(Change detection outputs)
• • •

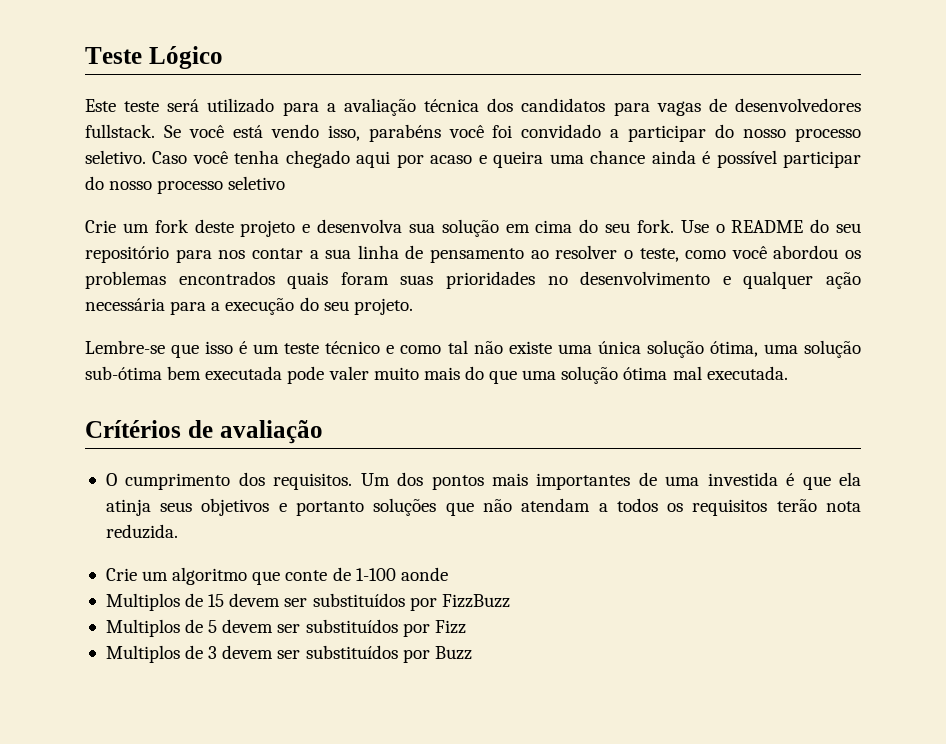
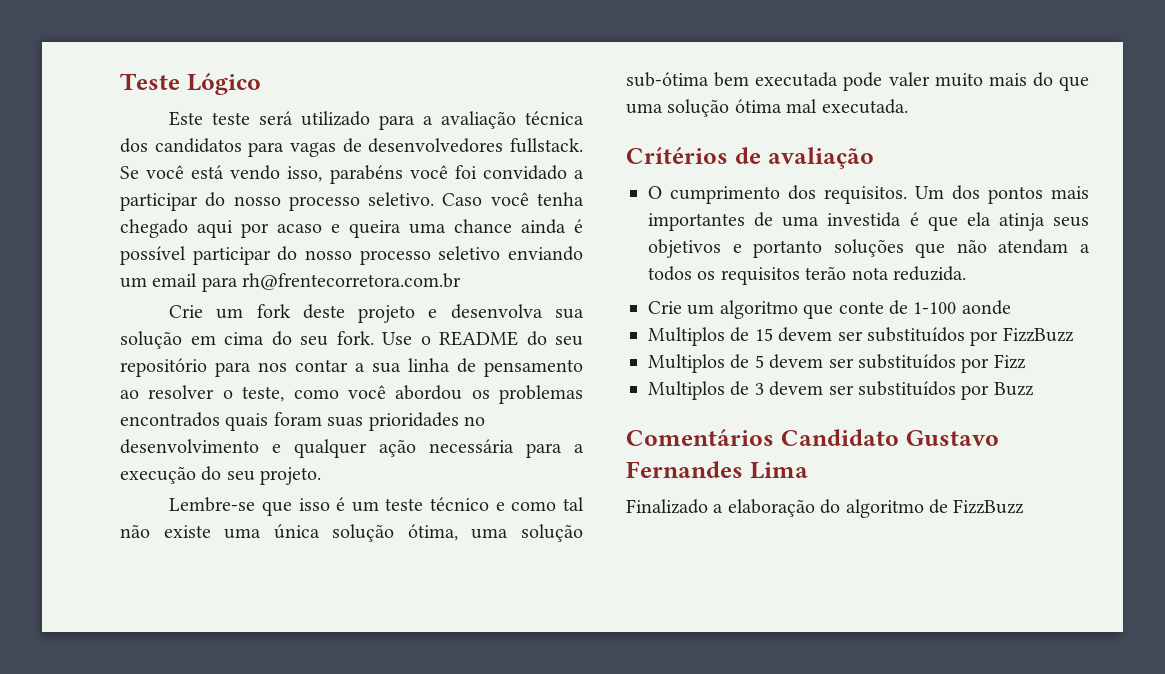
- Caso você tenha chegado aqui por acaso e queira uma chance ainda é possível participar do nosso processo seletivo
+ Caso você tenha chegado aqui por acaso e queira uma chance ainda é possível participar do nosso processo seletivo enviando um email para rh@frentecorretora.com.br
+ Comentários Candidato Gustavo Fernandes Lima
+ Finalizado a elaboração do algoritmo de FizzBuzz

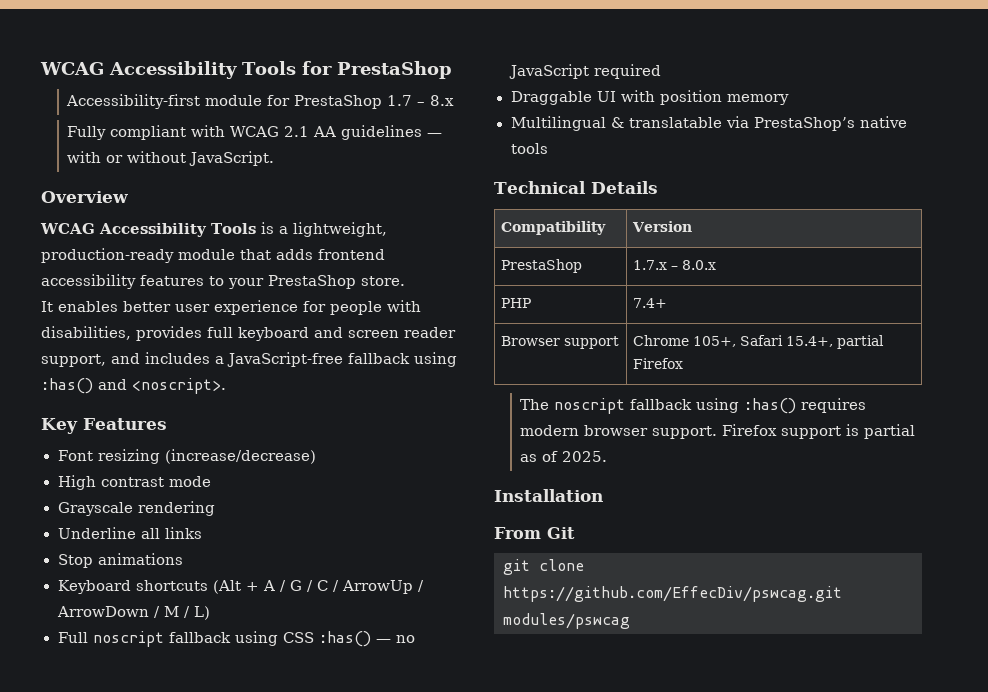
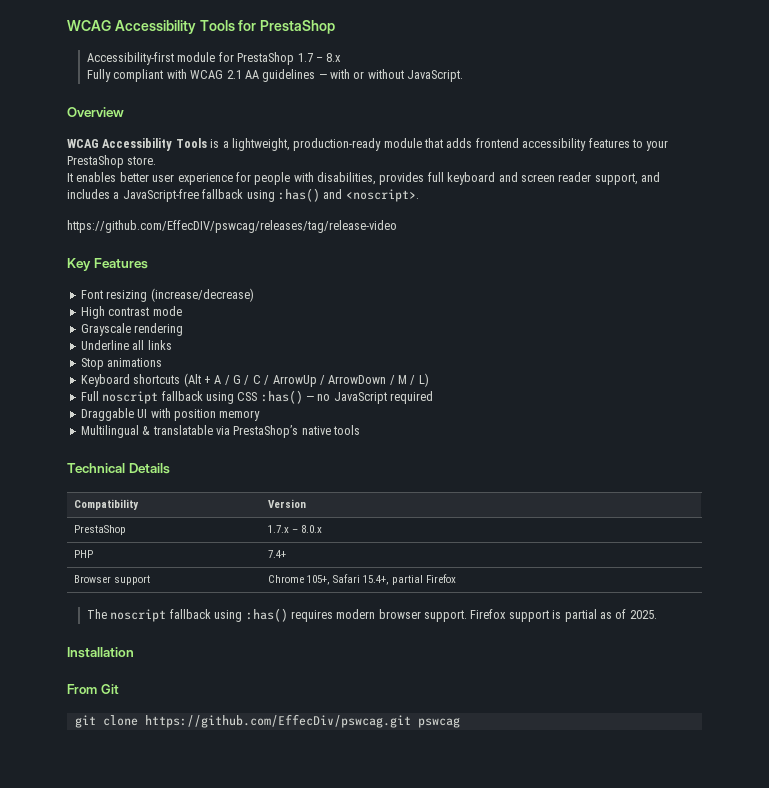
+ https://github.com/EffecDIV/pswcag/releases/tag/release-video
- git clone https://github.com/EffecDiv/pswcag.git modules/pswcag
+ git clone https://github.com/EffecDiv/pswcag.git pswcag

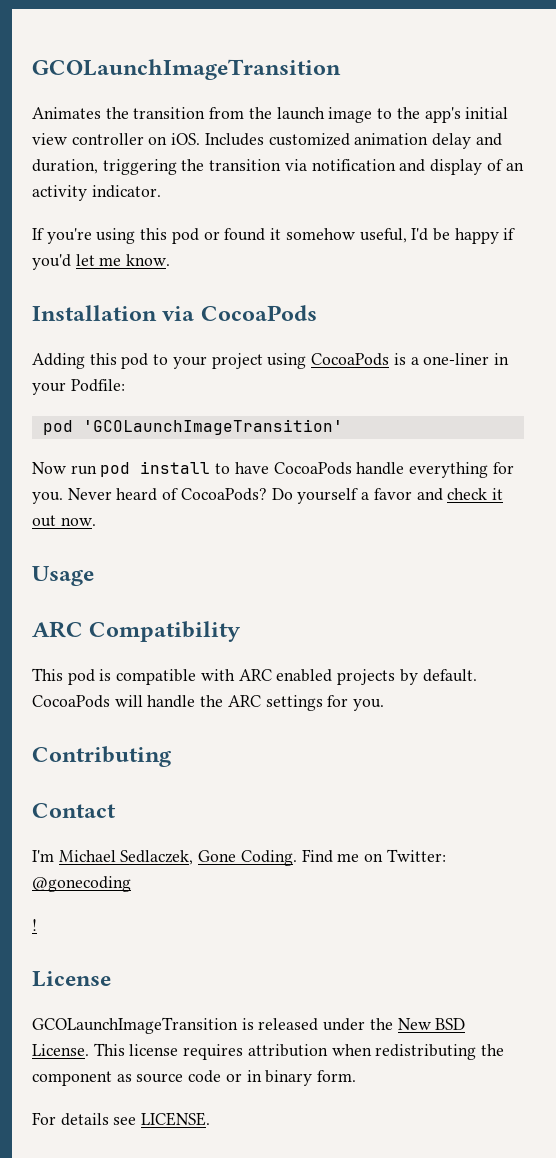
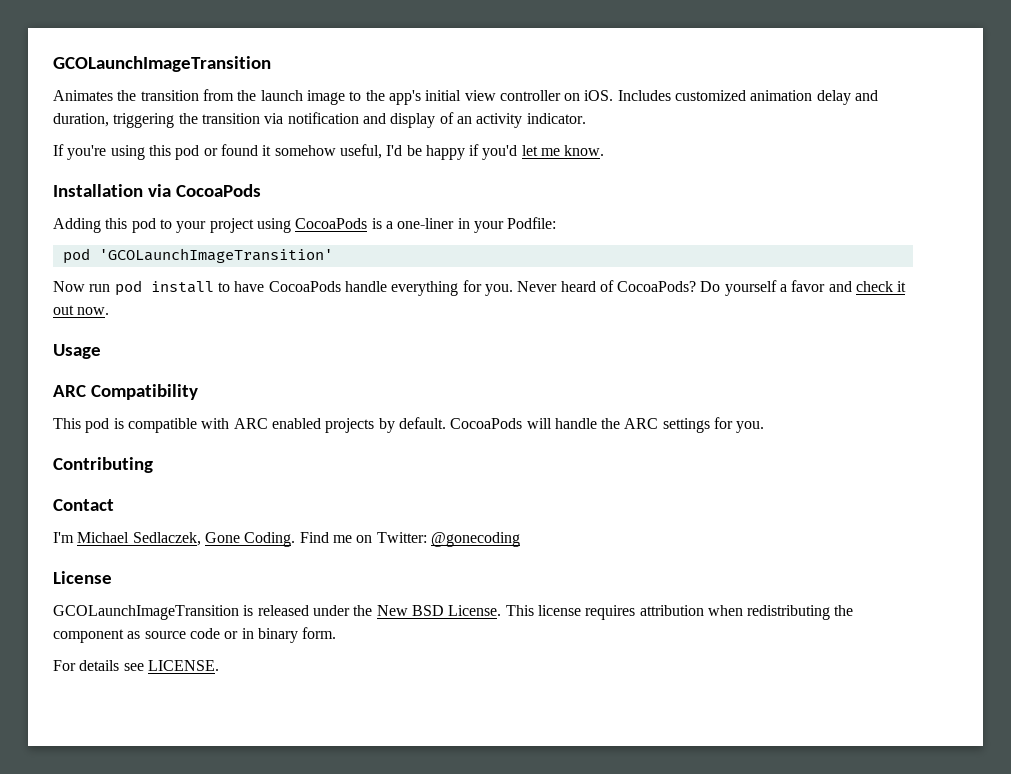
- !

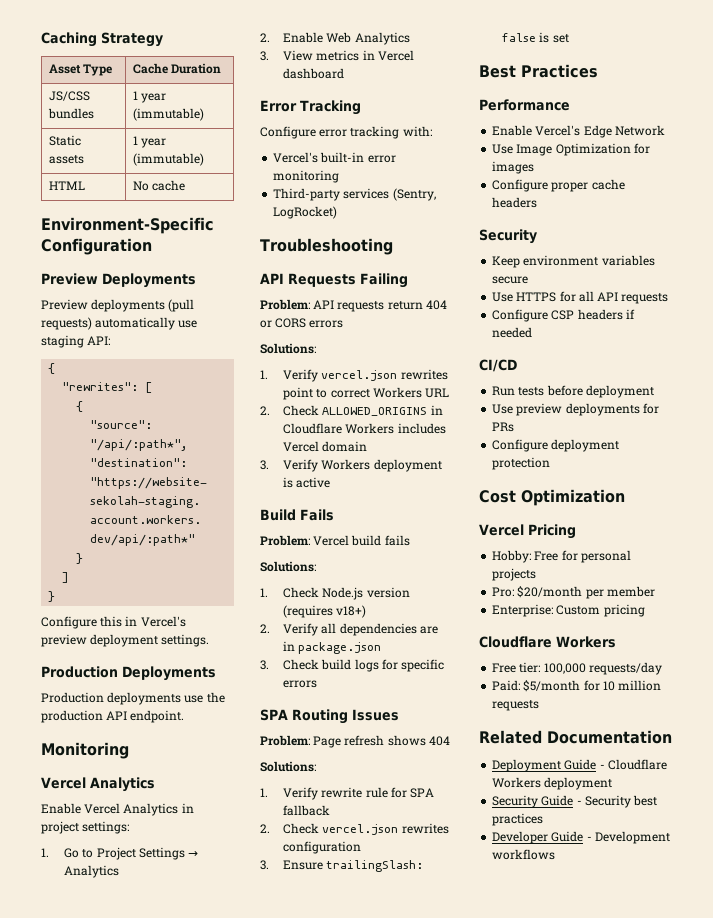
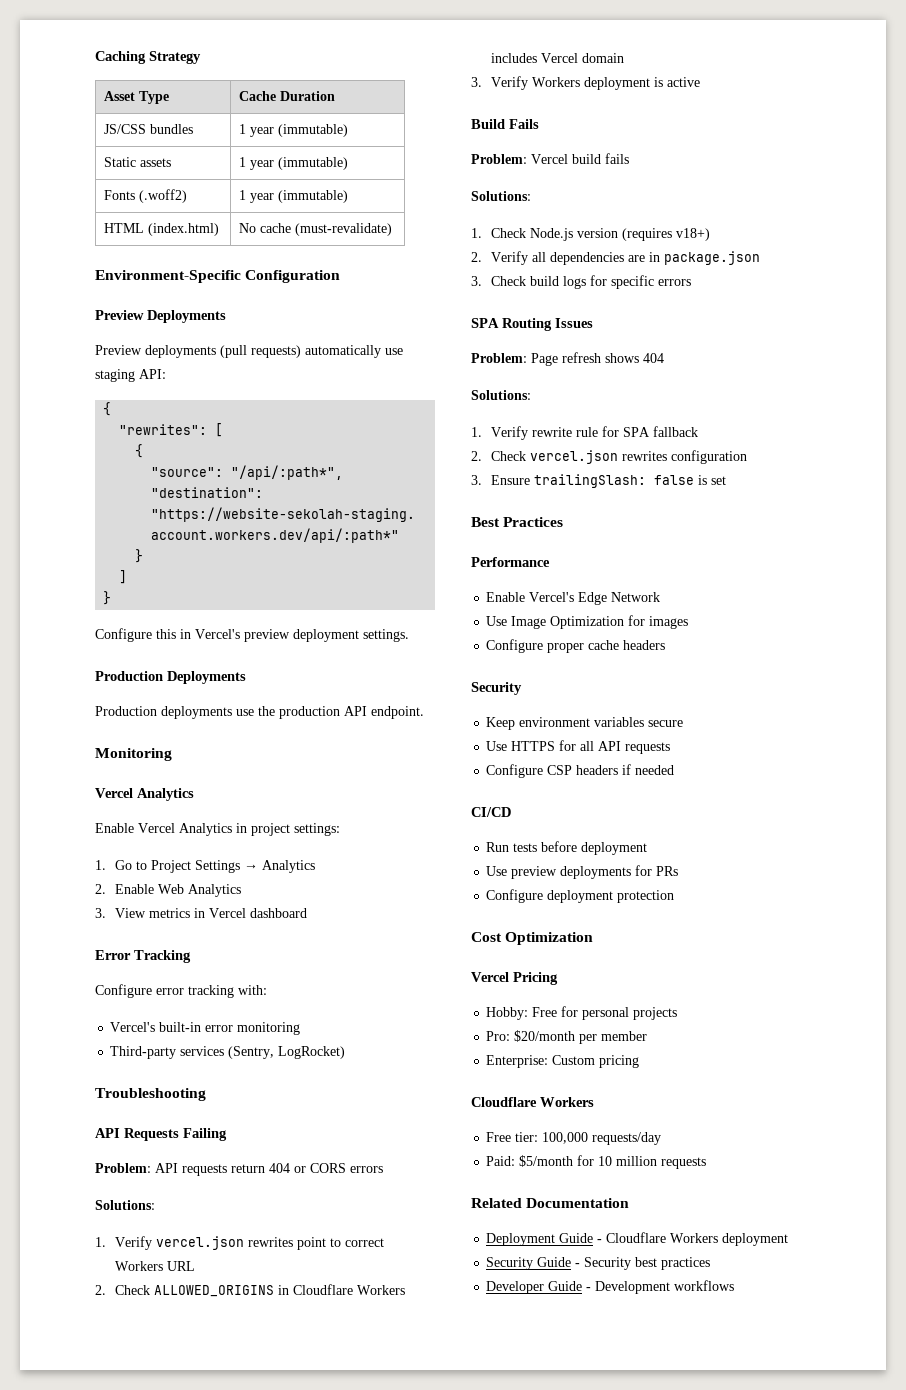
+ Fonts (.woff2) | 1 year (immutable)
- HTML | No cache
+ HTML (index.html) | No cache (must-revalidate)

• • •

» Try it: Your answer is an exact copy of the records above, stripped of pictures.

» Response to the exercise:
- Caso você tenha chegado aqui por acaso e queira uma chance ainda é possível participar do nosso processo seletivo
+ Caso você tenha chegado aqui por acaso e queira uma chance ainda é possível participar do nosso processo seletivo enviando um email para rh@frentecorretora.com.br
+ Comentários Candidato Gustavo Fernandes Lima
+ Finalizado a elaboração do algoritmo de FizzBuzz

+ https://github.com/EffecDIV/pswcag/releases/tag/release-video
- git clone https://github.com/EffecDiv/pswcag.git modules/pswcag
+ git clone https://github.com/EffecDiv/pswcag.git pswcag

- !

+ Fonts (.woff2) | 1 year (immutable)
- HTML | No cache
+ HTML (index.html) | No cache (must-revalidate)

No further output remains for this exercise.